Car-GPT: Could LLMs finally make self-driving cars happen?
Car-GPT: Could LLMs finally make self-driving cars happen?
Car-GPT:大语言模型最终能实现自动驾驶吗?
In 1928, London was in the middle of a terrible health crisis, devastated by bacterial diseases like pneumonia, tuberculosis, and meningitis. Confined in sterile laboratories, scientists and doctors were stuck in a relentless cycle of trial and error, using traditional medical approaches to solve complex problems. 1928年,伦敦正处于一场严重的健康危机之中,饱受肺炎、肺结核和脑膜炎等细菌性疾病的摧残。科学家和医生们被困在无菌实验室里,陷入了不断的试错循环中,试图用传统的医疗手段解决复杂的难题。
This is when, in September 1928, an accidental event changed the course of the world. A Scottish doctor named Alexander Fleming forgot to close a petri dish (the transparent circular box you used in science class), which got contaminated by mold. This is when Fleming noticed something peculiar: all bacteria close to the moisture were dead, while the others survived. 就在这时,1928年9月发生的一起意外事件改变了世界进程。一位名叫亚历山大·弗莱明的苏格兰医生忘记盖上一个培养皿(你在科学课上用过的那种透明圆形盒子),导致它被霉菌污染了。弗莱明注意到一个奇怪的现象:所有靠近霉菌湿气处的细菌都死了,而其他的细菌却存活了下来。
“What was that moisture made of?” wondered M. Flemming. This was when he discovered that Penicillin, the main component of the mold, was a powerful bacterial killer. This led to the groundbreaking discovery of penicillin, leading to the antibiotics we use today. In a world where doctors were relying on existing well-studied approaches, Penicillin was the unexpected answer. “那湿气里到底是什么?”弗莱明医生心想。随后他发现,霉菌的主要成分——青霉素,是一种强效的杀菌剂。这促成了青霉素的开创性发现,并带来了我们今天使用的抗生素。在一个医生们都依赖现有成熟疗法的世界里,青霉素成为了那个意想不到的答案。

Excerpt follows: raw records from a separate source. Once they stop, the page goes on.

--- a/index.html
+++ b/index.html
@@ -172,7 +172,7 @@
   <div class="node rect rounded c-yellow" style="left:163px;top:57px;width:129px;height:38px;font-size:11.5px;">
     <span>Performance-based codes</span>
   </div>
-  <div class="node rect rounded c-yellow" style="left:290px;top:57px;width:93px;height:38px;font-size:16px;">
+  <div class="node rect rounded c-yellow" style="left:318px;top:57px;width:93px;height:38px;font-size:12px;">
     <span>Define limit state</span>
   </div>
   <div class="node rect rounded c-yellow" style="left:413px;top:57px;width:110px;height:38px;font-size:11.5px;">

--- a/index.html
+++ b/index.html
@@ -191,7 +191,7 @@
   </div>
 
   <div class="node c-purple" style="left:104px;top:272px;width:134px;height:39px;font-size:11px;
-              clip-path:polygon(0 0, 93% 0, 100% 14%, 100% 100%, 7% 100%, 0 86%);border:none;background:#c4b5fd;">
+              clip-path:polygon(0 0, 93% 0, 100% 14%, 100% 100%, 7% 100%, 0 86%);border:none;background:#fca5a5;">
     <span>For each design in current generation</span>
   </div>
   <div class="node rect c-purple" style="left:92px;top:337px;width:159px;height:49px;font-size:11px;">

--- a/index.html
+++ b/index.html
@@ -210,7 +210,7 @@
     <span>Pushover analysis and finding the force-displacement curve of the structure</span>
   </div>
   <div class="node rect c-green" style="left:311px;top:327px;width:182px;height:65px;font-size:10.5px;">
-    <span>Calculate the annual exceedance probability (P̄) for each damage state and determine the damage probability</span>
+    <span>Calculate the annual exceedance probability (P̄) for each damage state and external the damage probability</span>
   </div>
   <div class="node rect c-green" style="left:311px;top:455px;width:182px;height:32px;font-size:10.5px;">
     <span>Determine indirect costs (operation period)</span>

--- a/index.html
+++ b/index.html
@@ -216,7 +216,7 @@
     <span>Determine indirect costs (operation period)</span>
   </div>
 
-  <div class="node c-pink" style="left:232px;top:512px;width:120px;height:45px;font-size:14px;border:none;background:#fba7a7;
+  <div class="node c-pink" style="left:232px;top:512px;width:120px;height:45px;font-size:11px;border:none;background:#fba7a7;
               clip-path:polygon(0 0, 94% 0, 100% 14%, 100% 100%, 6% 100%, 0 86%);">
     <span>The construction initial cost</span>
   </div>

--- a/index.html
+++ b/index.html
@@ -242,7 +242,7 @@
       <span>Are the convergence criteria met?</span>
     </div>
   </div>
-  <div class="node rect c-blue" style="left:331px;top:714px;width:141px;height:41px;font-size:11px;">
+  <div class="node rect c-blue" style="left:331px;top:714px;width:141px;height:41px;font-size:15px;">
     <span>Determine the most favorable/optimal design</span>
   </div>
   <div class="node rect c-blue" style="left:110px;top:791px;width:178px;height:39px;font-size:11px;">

Self-driving cars may be following a similar event. Back in the 2010s, most of them were built using what we call a « modular » approach. The software « autonomous » part is split into several modules, such as Perception (the task of seeing the world), or Localization (the task of accurately localize yourself in the world), or Planning (the task of creating a trajectory for the car to follow, and implementing the « brain » of the car). Finally, all these go to the last module: Control, that generates commands such as « steer 20° right », etc… So this was the well-known approach. 自动驾驶汽车可能正在经历类似的事件。回溯到2010年代,大多数自动驾驶汽车都是采用所谓的“模块化”方法构建的。软件的“自动驾驶”部分被拆分为多个模块,例如感知(观察世界的任务)、定位(在世界中准确确定自身位置的任务)或规划(为车辆创建行驶轨迹并实现车辆“大脑”的任务)。最后,所有这些都汇集到最后一个模块:控制,它生成诸如“向右转向20度”之类的指令。这就是当时广为人知的方法。

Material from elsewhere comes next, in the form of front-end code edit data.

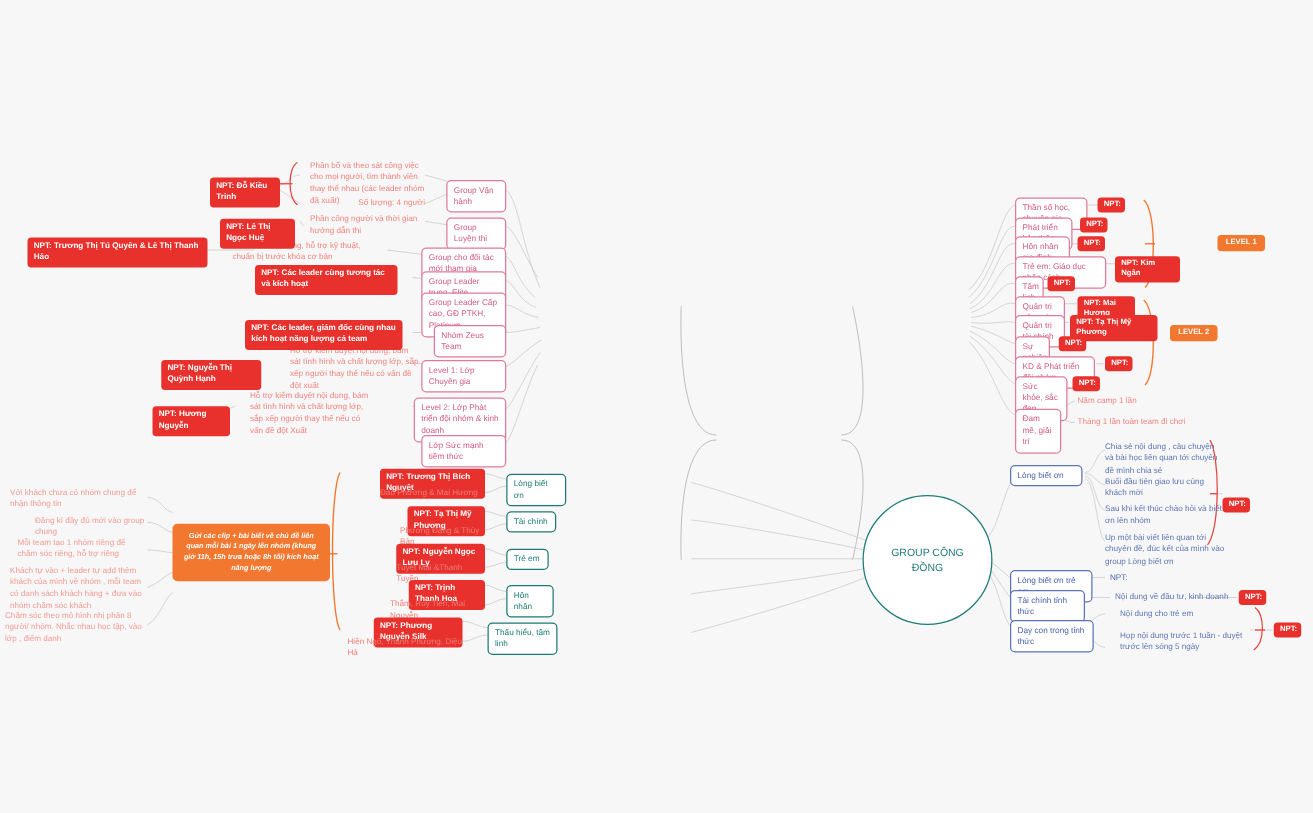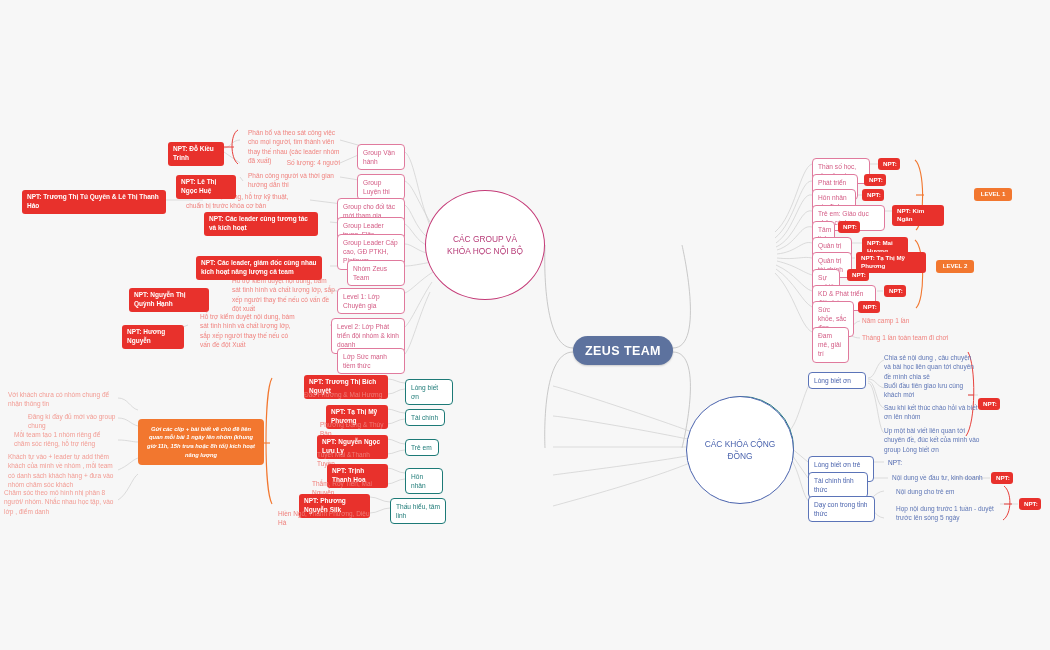--- a/index.html
+++ b/index.html
@@ -199,7 +199,6 @@
 
   <div class="node central">ZEUS TEAM</div>
 
-  <div class="node circle c-pink" style="left:425px;top:190px;width:120px;height:110px;">CÁC GROUP VÀ KHÓA HỌC NỘI BỘ</div>
 
 
   <div class="node circle c-teal" style="left:690px;top:396px;width:104px;height:104px;">GROUP CỘNG ĐỒNG</div>

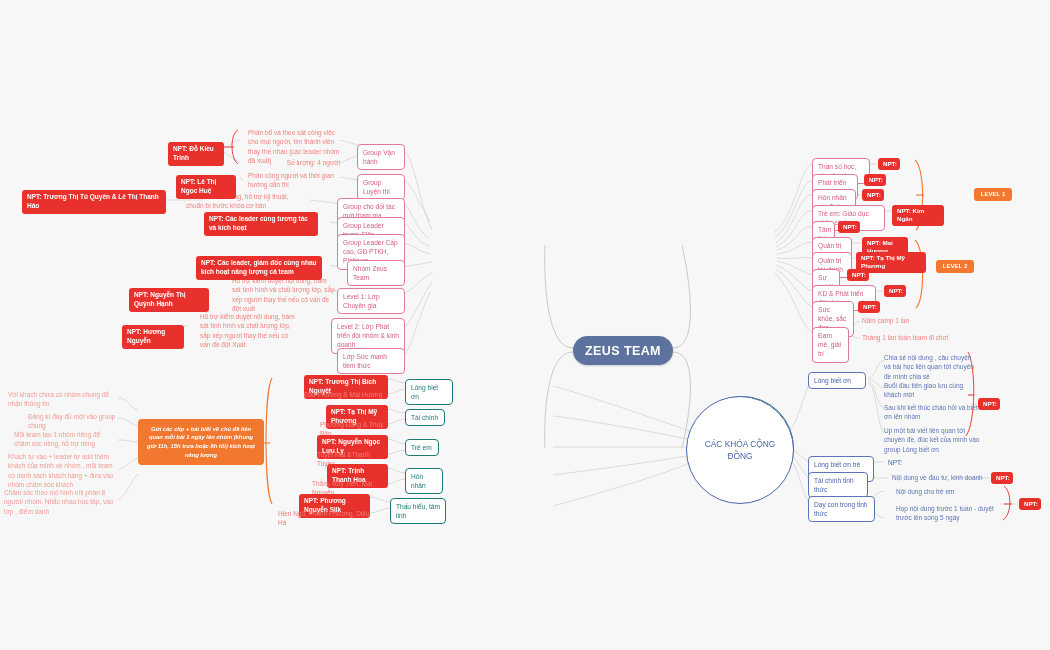--- a/index.html
+++ b/index.html
@@ -197,7 +197,6 @@
     </g>
   </svg>
 
-  <div class="node central">ZEUS TEAM</div>
 
 
 

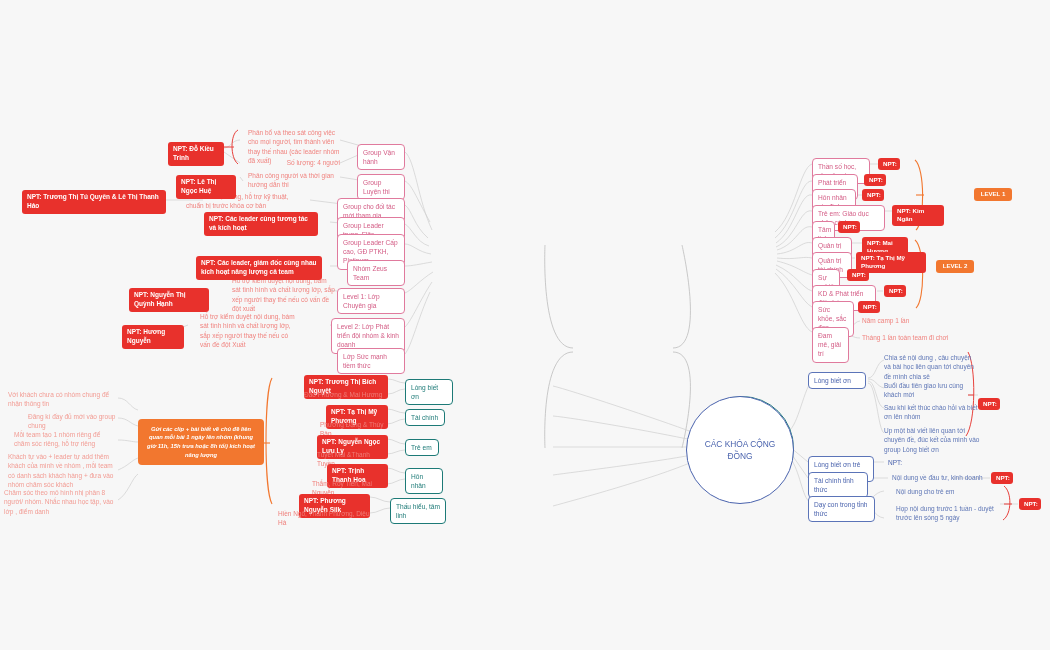--- a/index.html
+++ b/index.html
@@ -202,7 +202,6 @@
 
   <div class="node circle c-teal" style="left:690px;top:396px;width:104px;height:104px;">GROUP CỘNG ĐỒNG</div>
 
-  <div class="node circle c-blue" style="left:686px;top:396px;width:108px;height:108px;">CÁC KHÓA CỘNG ĐỒNG</div>
 
   <div class="node pill" style="left:357px;top:144px;width:48px;">Group Vận hành</div>
   <div class="node pill" style="left:357px;top:174px;width:48px;">Group Luyện thi</div>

But a decade later, companies started to take another discipline very seriously: End-To-End learning. The core idea is to replace every module with a single neural network predicting steering and acceleration, but as you can imagine, this introduces a black box problem. 但十年后,各家公司开始非常重视另一门学科:端到端学习。其核心思想是用单一的神经网络来取代每一个模块,直接预测转向和加速。但正如你所能想象的那样,这引入了一个“黑箱”问题。
The 4 Pillars of Self-Driving Cars are Perception, Localization, Planning, and Control. Could a Large Language Model replicate them? 自动驾驶汽车的四大支柱是感知、定位、规划和控制。大语言模型(LLM)能复制它们吗?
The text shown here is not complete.